14. From the record, it is evident that while passing the Impugned Order, the respondents have not considered the medical/mental condition of the petitioner. The medical examination reports of the petitioner have not been considered. We, therefore, are of the opinion that the respondents have passed the Impugned Order without considering the relevant material, thus, making the Impugned Order unsustainable in law.
15. The mere fact that the petitioner accepted his misdemeanour in his reply to the show cause notice, in light of his medical condition, cannot be a bar or be treated as an acceptance of the petitioner to his misdemeanour or misconduct. The reply of the petitioner has to be considered in light of his medical condition and not de hors that.
16. The fact that the petitioner suffered as many as nine punishments, all starting from 2015, also show that the petitioner, due to his medical condition, was acting abnormally. However, instead of appreciating his medical condition, punishments were awarded to him. Even his APAR was downgraded. The said punishments or the APARs of the petitioner, therefore, could not have formed the basis of the impugned order.

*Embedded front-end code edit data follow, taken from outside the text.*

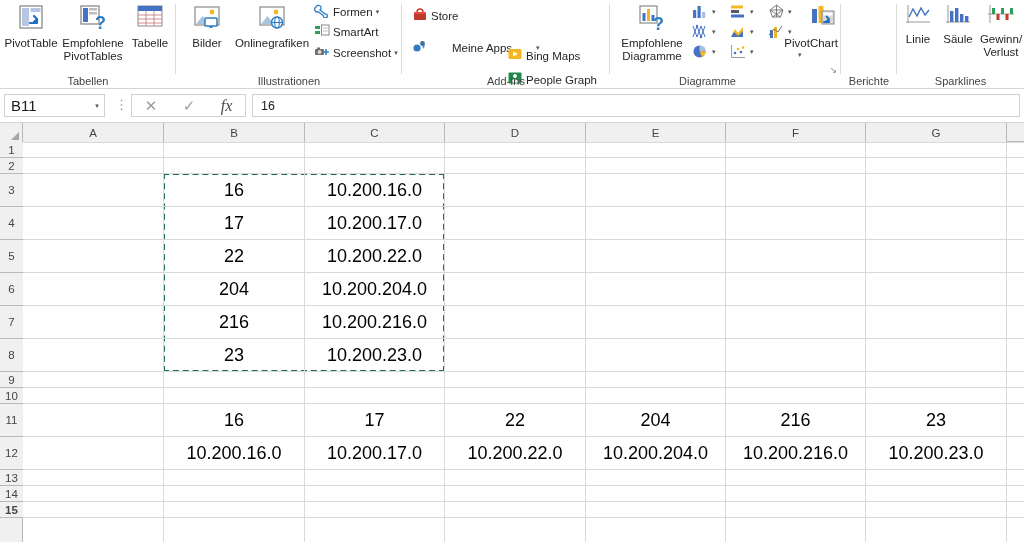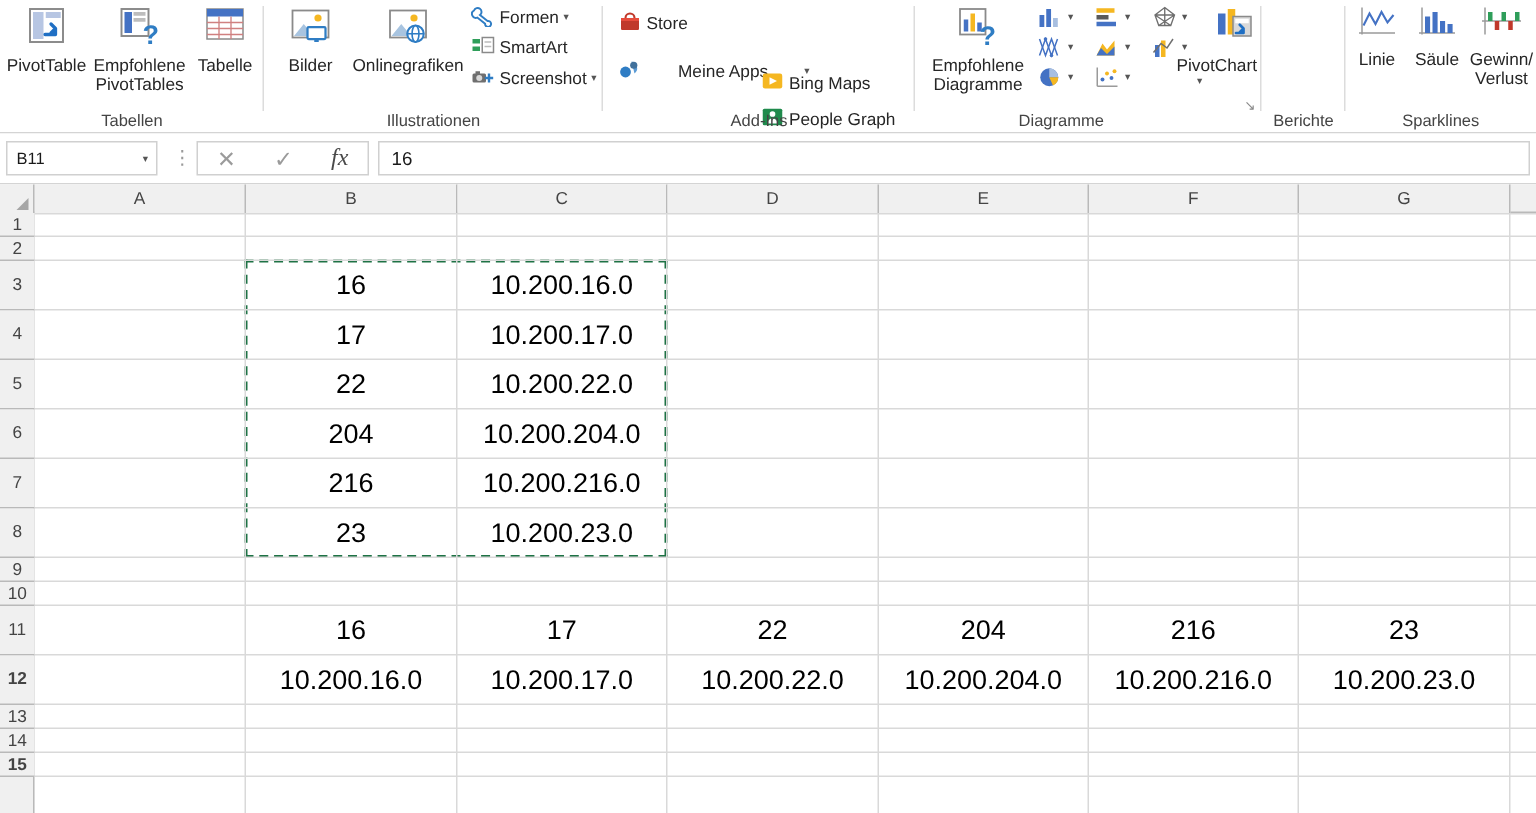--- a/index.html
+++ b/index.html
@@ -56,7 +56,7 @@
     display: flex; align-items: center;
   }
   #namebox .nbval {
-    flex: 1; font-size: 11px; color: #1a1a1a; padding-left: 6px;
+    flex: 1; font-size: 15px; color: #1a1a1a; padding-left: 6px;
   }
   #namebox .nbcaret {
     width: 14px; text-align: center; font-size: 7px; color: #555;

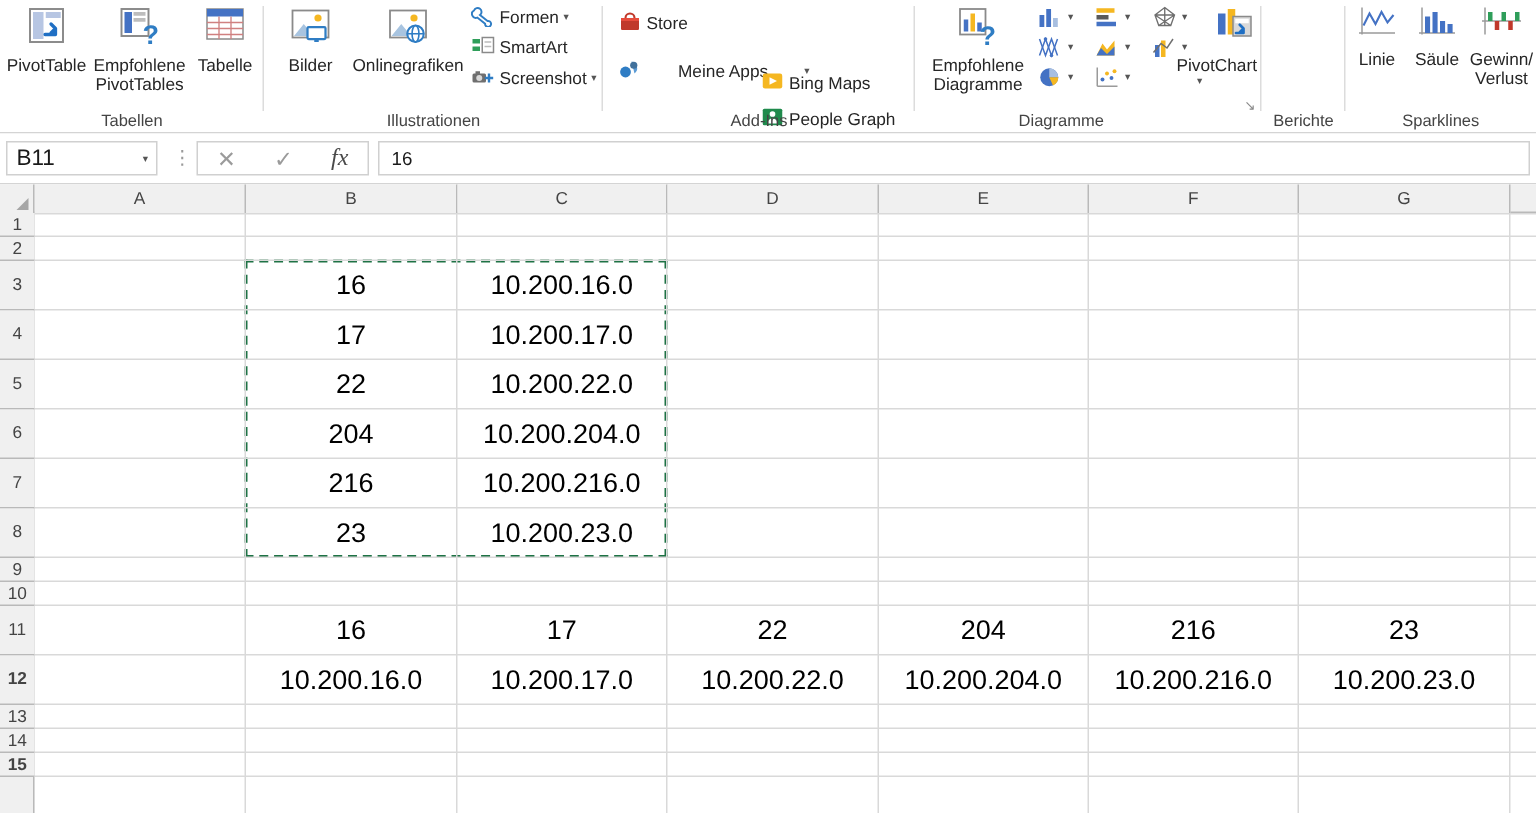--- a/index.html
+++ b/index.html
@@ -489,7 +489,7 @@
       <div class="rowcell" style="top: 230px; height: 16px;">9</div>
       <div class="rowcell" style="top: 246px; height: 16px;">10</div>
       <div class="rowcell" style="top: 262px; height: 33px;">11</div>
-      <div class="rowcell" style="top: 295px; height: 33px; font-weight: bold;">12</div>
+      <div class="rowcell" style="top: 295px; height: 33px;">12</div>
       <div class="rowcell" style="top: 328px; height: 16px;">13</div>
       <div class="rowcell" style="top: 344px; height: 16px;">14</div>
       <div class="rowcell" style="top: 360px; height: 16px; font-weight: bold;">15</div>

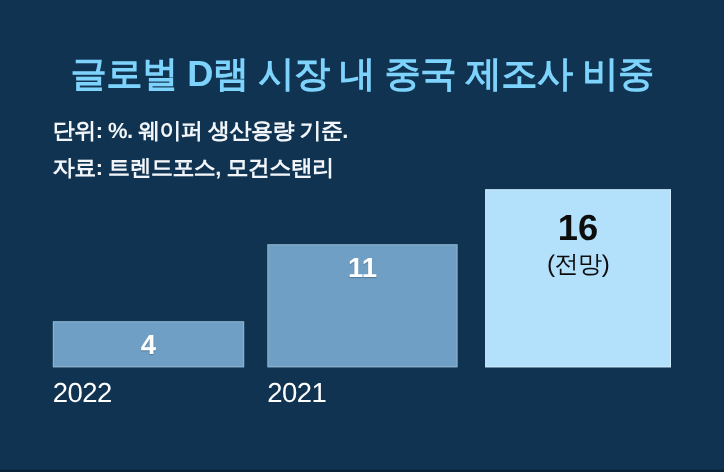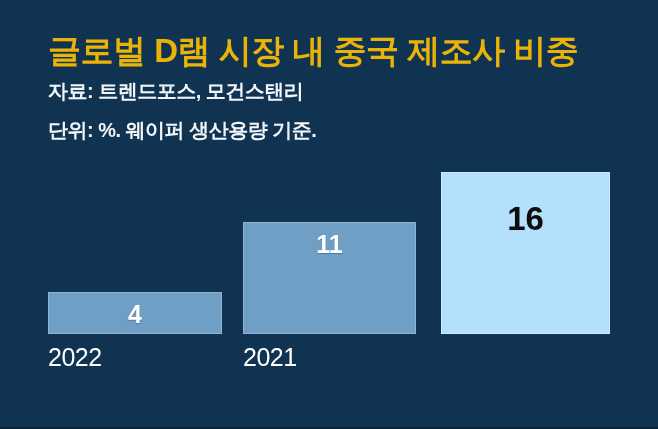--- a/index.html
+++ b/index.html
@@ -32,11 +32,11 @@
   }
 
   .chart-title {
-    margin: 0;
+    margin: 16px;
     font-size: 33px;
     line-height: 42px;
     font-weight: bold;
-    color: #eab308;
+    color: #7dd3fc;
     letter-spacing: -0.5px;
     white-space: nowrap;
   }

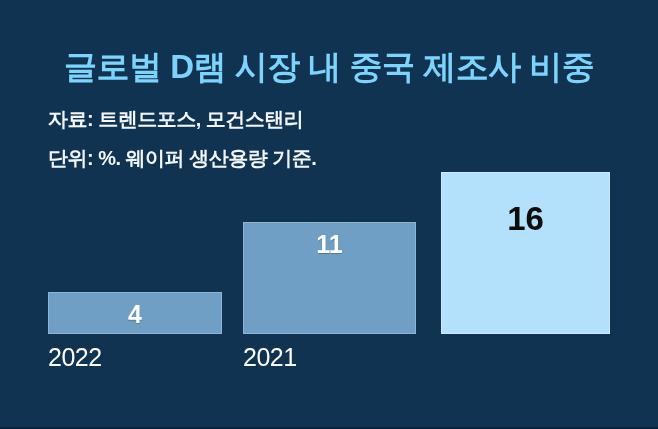--- a/index.html
+++ b/index.html
@@ -149,8 +149,8 @@
 
   <div class="header">
     <h1 class="chart-title">글로벌 D램 시장 내 중국 제조사 비중</h1>
+    <p class="chart-subtitle first">단위: %. 웨이퍼 생산용량 기준.</p>
     <p class="chart-subtitle second">자료: 트렌드포스, 모건스탠리</p>
-    <p class="chart-subtitle first">단위: %. 웨이퍼 생산용량 기준.</p>
   </div>
 
   <div class="plot-area">

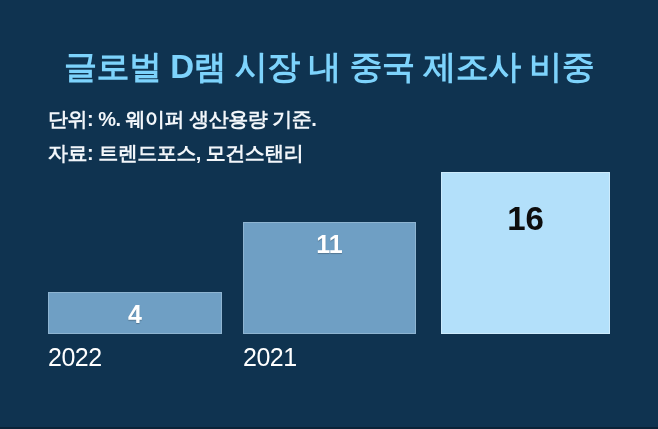--- a/index.html
+++ b/index.html
@@ -104,7 +104,7 @@
   }
 
   .bar.shade-light .bar-value {
-    margin-top: 29px;
+    margin-top: 17px;
     font-size: 33px;
     color: #0d0d0d;
     text-shadow: none;

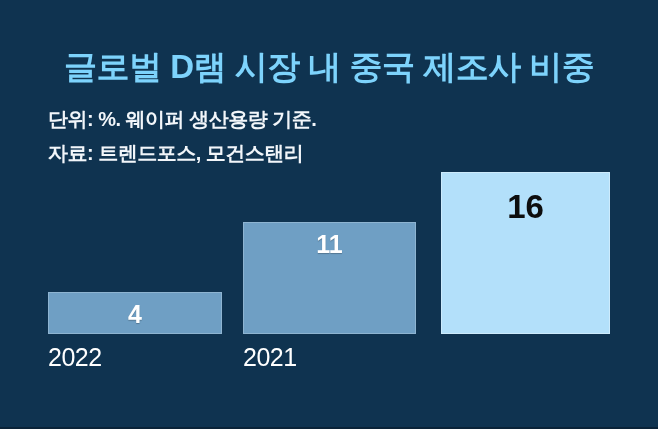--- a/index.html
+++ b/index.html
@@ -172,6 +172,7 @@
     <div class="bar-group" id="bar-group-2">
       <div class="bar shade-light" id="bar-2">
         <span class="bar-value">16</span>
+        <span class="bar-note">(전망)</span>
       </div>
     </div>
 

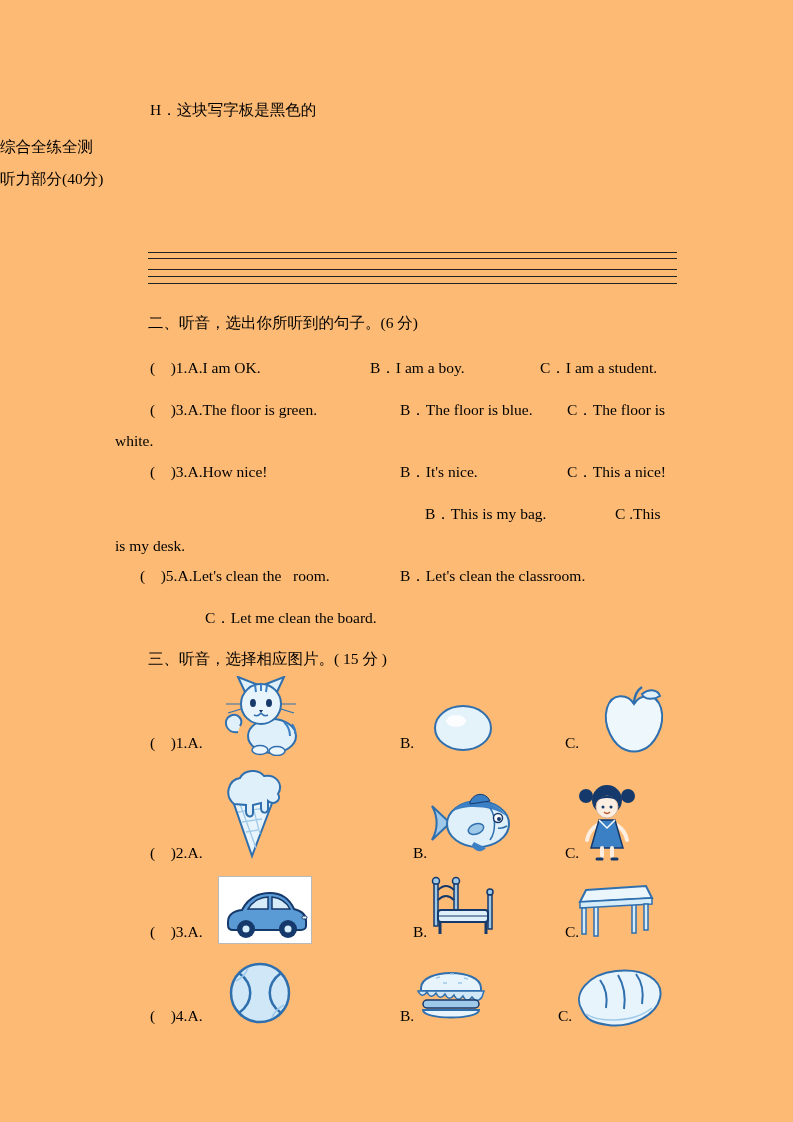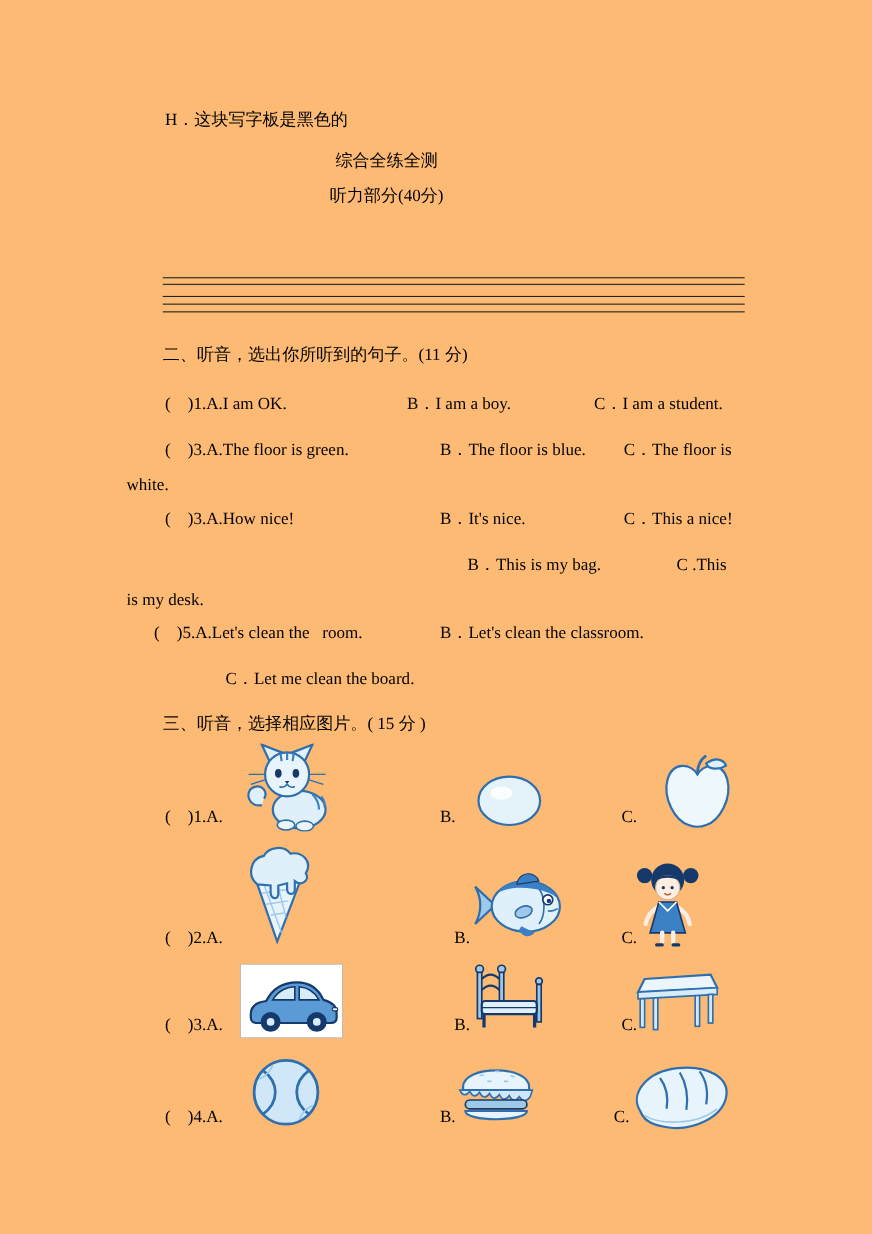--- a/index.html
+++ b/index.html
@@ -18,7 +18,7 @@
     font-size: 15.5px;
     line-height: 20px;
   }
-  .center { left: 0; width: 703px; text-align: center; }
+  .center { left: 0; width: 703px; text-align: left; }
   .staff {
     position: absolute;
     left: 148px; top: 252px;

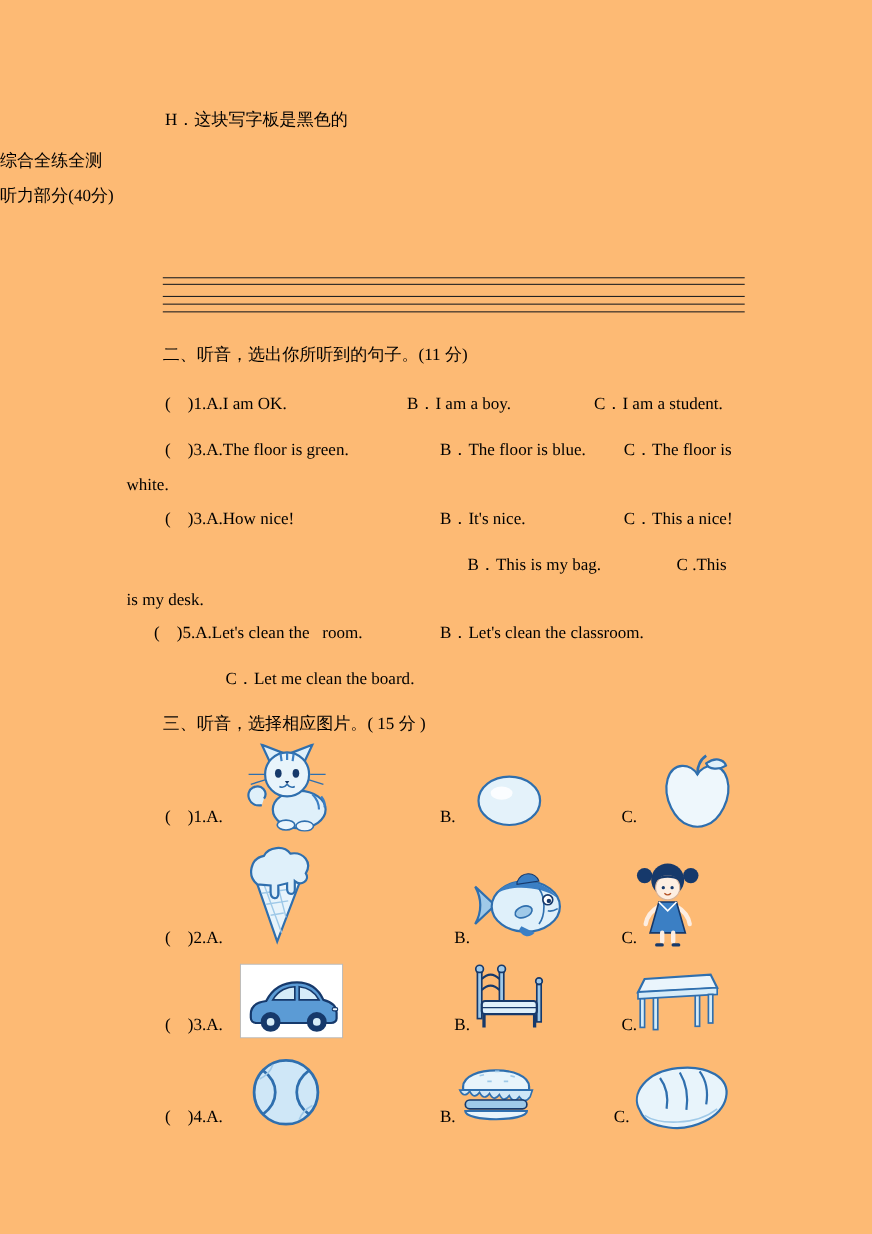--- a/index.html
+++ b/index.html
@@ -48,7 +48,7 @@
     <div class="ln" style="top:31px"></div>
   </div>
 
-  <span class="txt" style="left:148px;top:313px">二、听音，选出你所听到的句子。(11 分)</span>
+  <span class="txt" style="left:148px;top:313px">二、听音，选出你所听到的句子。(6 分)</span>
 
   <span class="txt" style="left:150px;top:358px">(    )1.A.I am OK.</span>
   <span class="txt" style="left:370px;top:358px">B．I am a boy.</span>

17. In view of the above, the Impugned Order dated 04.07.2020 is set aside. The respondent, however, shall be at liberty to consider the entire medical record and the service record of the petitioner in taking an informed decision qua the petitioner, remaining uninfluenced by the Impugned Order. In passing the fresh order, the respondents shall also keep in view the law settled by the Supreme Court in Anil Kumar Mahajan (supra).
18. As the Impugned Order dated 04.07.2020 has been set aside, the petitioner shall be entitled to reinstatement in service along with all consequential benefits.
19. The petition is allowed in the above terms. Pending application, if any, stands disposed of.